World News
IMO2020: Freight Rate Jump has Owners Rethinking Scrubber Install Schedules
With 1st January just a few short months away everything is settled and everyone has committed to their compliance plan.......until it changes.
The tanker market in particular has had a turbulent few weeks, Cosco sanctions, last weeks incidents in the Red Sea, US-China trade wars and potential of some sanctions impacting Turkey on the horizon (watch your twitter for President Trumps latest on that).
So the scrubber / not scrubber decisions that were taken months ago - how often should they be revalidated? Are the decisions taken months ago still optimum? With such volatility in freight rates should you re-examine these decisions now?
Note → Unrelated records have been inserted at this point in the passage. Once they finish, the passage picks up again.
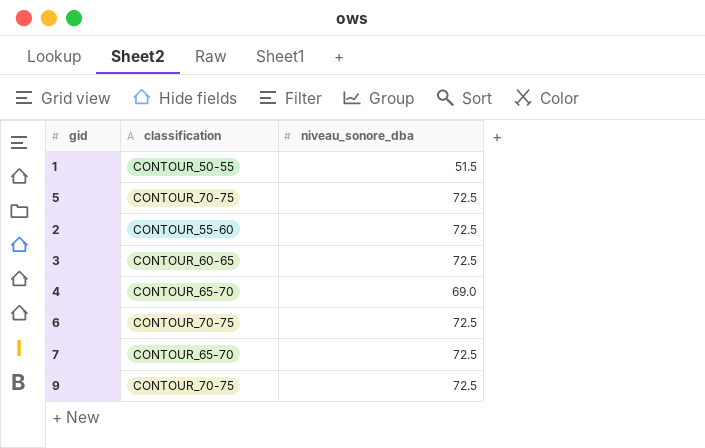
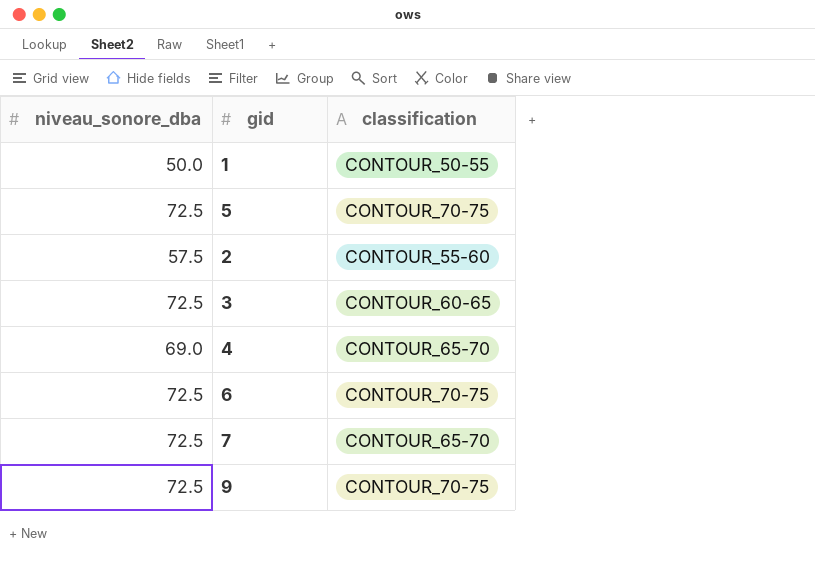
column niveau_sonore_dba | position: 3 -> 1
1 | niveau_sonore_dba: 51.5 -> 50.0
2 | niveau_sonore_dba: 72.5 -> 57.5

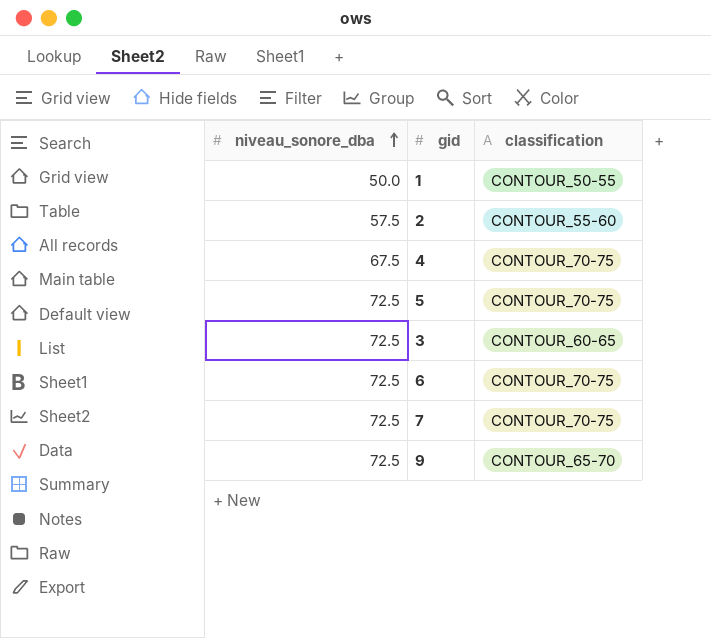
row order: none -> niveau_sonore_dba ascending
4 | niveau_sonore_dba: 69.0 -> 67.5
4 | classification: CONTOUR_65-70 -> CONTOUR_70-75
7 | classification: CONTOUR_65-70 -> CONTOUR_70-75
9 | classification: CONTOUR_70-75 -> CONTOUR_65-70

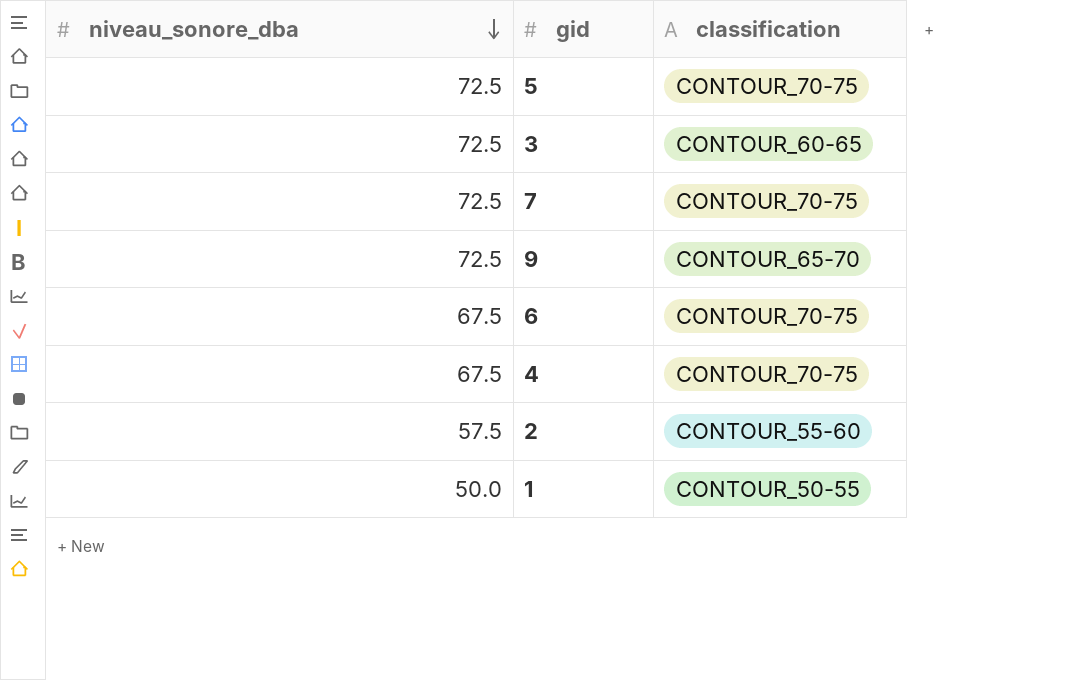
row order: niveau_sonore_dba ascending -> niveau_sonore_dba descending
6 | niveau_sonore_dba: 72.5 -> 67.5

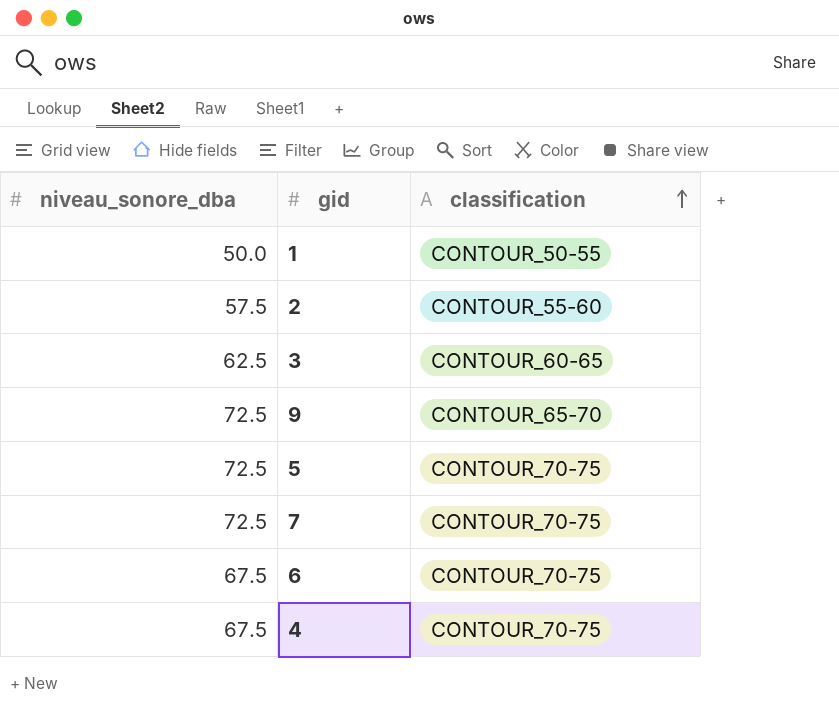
row order: niveau_sonore_dba descending -> classification ascending
3 | niveau_sonore_dba: 72.5 -> 62.5

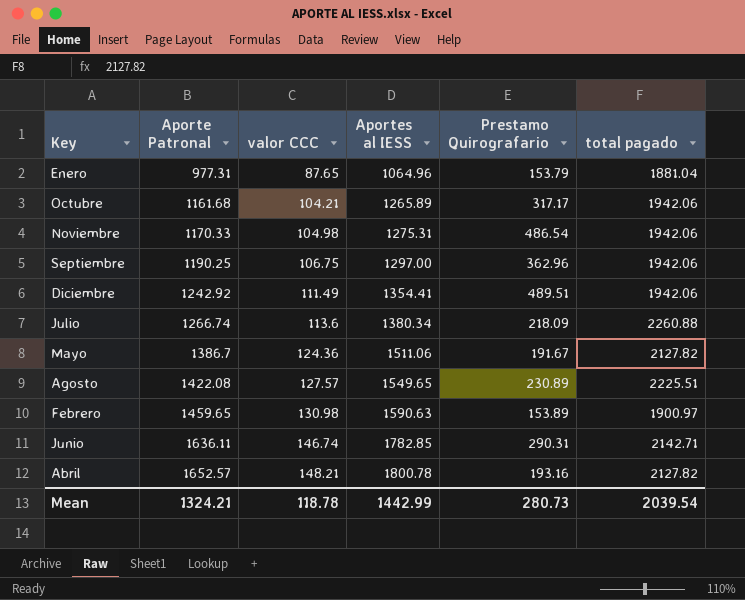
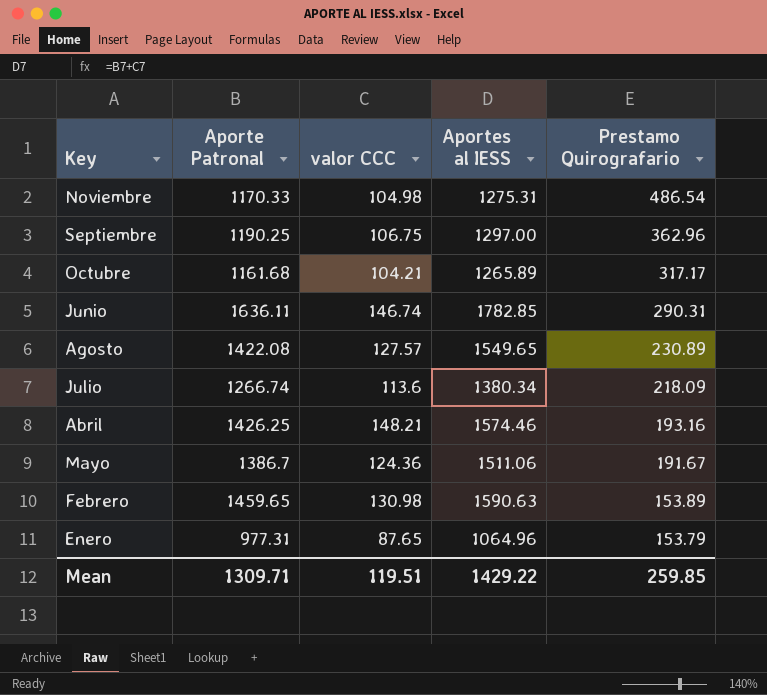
row order: Aporte Patronal ascending -> Prestamo Quirografario descending
column total pagado | position: 6 -> none
row Diciembre: 1242.92 | 111.49 | 1354.41 | 489.51 | 1942.06 -> none
Abril | Aporte Patronal: 1652.57 -> 1426.25
Abril | Aportes al IESS: 1800.78 -> 1574.46
Mean | Aporte Patronal: 1324.21 -> 1309.71
Mean | valor CCC: 118.78 -> 119.51
Mean | Aportes al IESS: 1442.99 -> 1429.22
Mean | Prestamo Quirografario: 280.73 -> 259.85

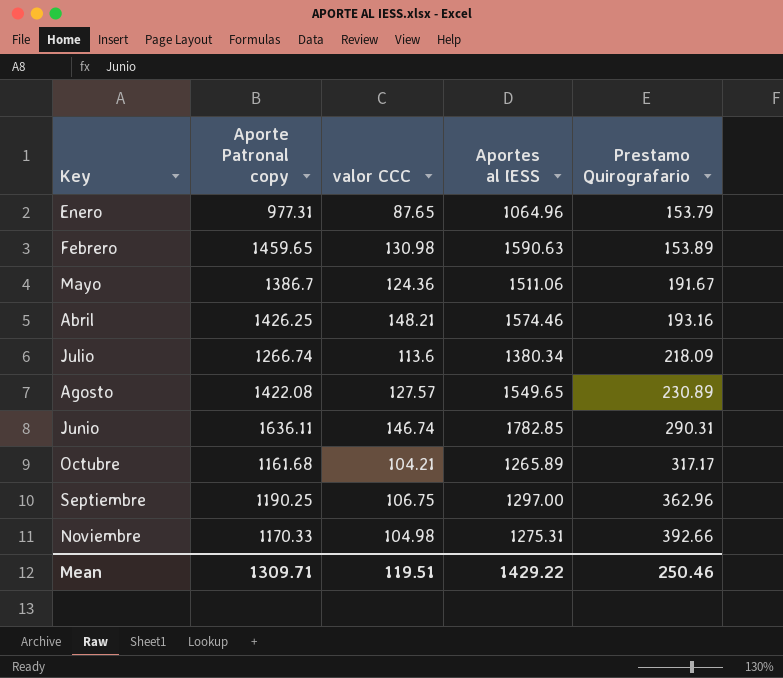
row order: Prestamo Quirografario descending -> Prestamo Quirografario ascending
column name: Aporte Patronal -> Aporte Patronal copy
Noviembre | Prestamo Quirografario: 486.54 -> 392.66
Mean | Prestamo Quirografario: 259.85 -> 250.46

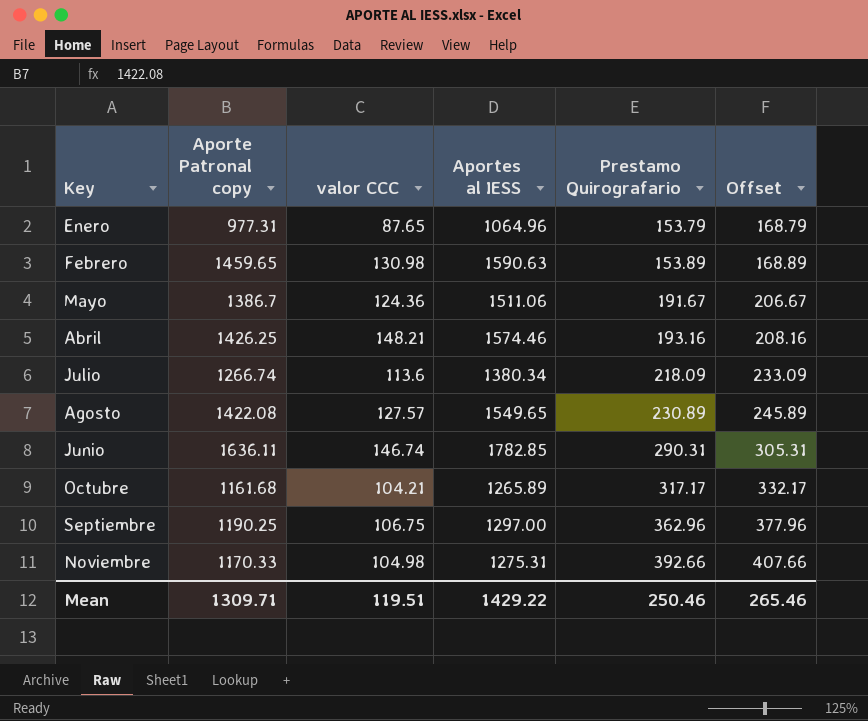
column Offset | formula: none -> [Prestamo Quirografario] + 15

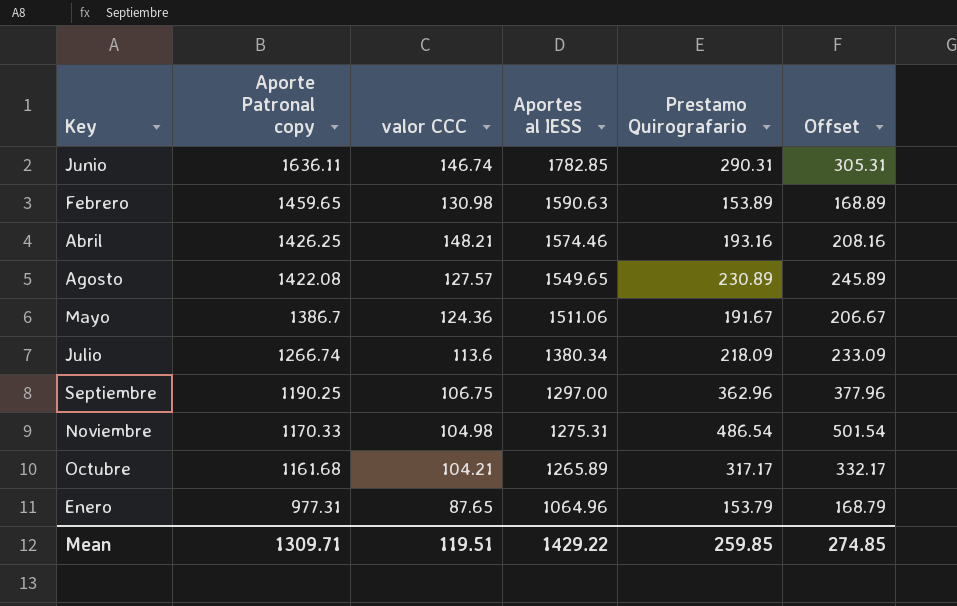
row order: Prestamo Quirografario ascending -> Aporte Patronal copy descending
Noviembre | Prestamo Quirografario: 392.66 -> 486.54
Noviembre | Offset: 407.66 -> 501.54
Mean | Prestamo Quirografario: 250.46 -> 259.85
Mean | Offset: 265.46 -> 274.85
Owners built their economic cases around the scrubber or compliant fuel options basis a series of assumptions and forecasts around the topics (in no particular order):
- Price spreads
- Fuel availability
- Scrubber availability, price and installation
- Credit
- Freight
- Environmental impact
Price Spreads
The pricing spreads between grades has so far not hit the eye-watering levels that some predicted 9 months ago, and although the paper spread has widened the market is still subject to logistical squeezes and rising bunker premiums over the hedged cargo indexes making the actual spread potentially smaller.
Fuel Availability
We are no longer working in an 'assumption world' and we now have a clear picture of where specific fuel grades are and where the choke points are. Www.2020planning.com was intended as an internal tool resource for NSI but now our customers and subscribers are using it for availability and contingency planning.
Scrubber / Yard Availability
A rapidly changing picture as scrubber manufacturers have scaled up production and some planned vessel installations are now being delayed. As yard spots open up and some owners swap installation spots between their tanker and dry bulk fleets now is a great time to re-examine installation timing. "Make hay while the sun shines" one owner commented last week describing their decision to reschedule some scrubber installations, for those owners disappointed that an earlier installation slot was not available it may be worth looking again now.
Credit
We have been working all year with owners, suppliers and traders to open additional credit for our customers so they can have access to most economical and lowest risk options possible. We have found physical supplies become more accommodating and flexible as the year has progressed to owners credit against the backdrop of traders credit lines becoming more expensive and the increased lines that they have secured not seeming to cover the required levels to service the market, where cheap credit has been available easily for years its clear that credit will become more expensive into next year. There are certainly more diverse credit options than ever before for an owner to consider and mitigate this.
Freight
Not wanting to take anything away from other markets but VLCC rates are taking the headlines at the moment - with rates of $300k+ a day making the headlines and Suezmax rates getting a welcome boost from this - which owners are going to take their ships out of service to install a scrubber when rates are so high? Even if this is a short term spike missing out on 20/30 days earning at over $200k a day above previous rates represents a missed opportunity of $4-6m USD.Even in a scenario where a scrubber manufacturer imposed a delay/cancellation penalty this must be small compared to freight opportunity.
Environmental Changes
The potential risks of open loop scrubbers has been raised so many times in the industry media with compelling arguments made from both sides of the floor. But with all this new information has your opinion as an owner changed? Will Greta target open loop? Will current bans be lifted? How do these bans impact your planned usage and ship operation with its particular capacities and constraints?
So now is the perfect time to dust off the scrubber / compliant fuel business case and recheck those financial assumptions against current reality. Scrubber manufacturers should be flexible with such a backlog of business and we now have a good picture of fuel availability, pricing and avails and it's clear that there will be a strong spot market rather than contract dominated as some had hoped.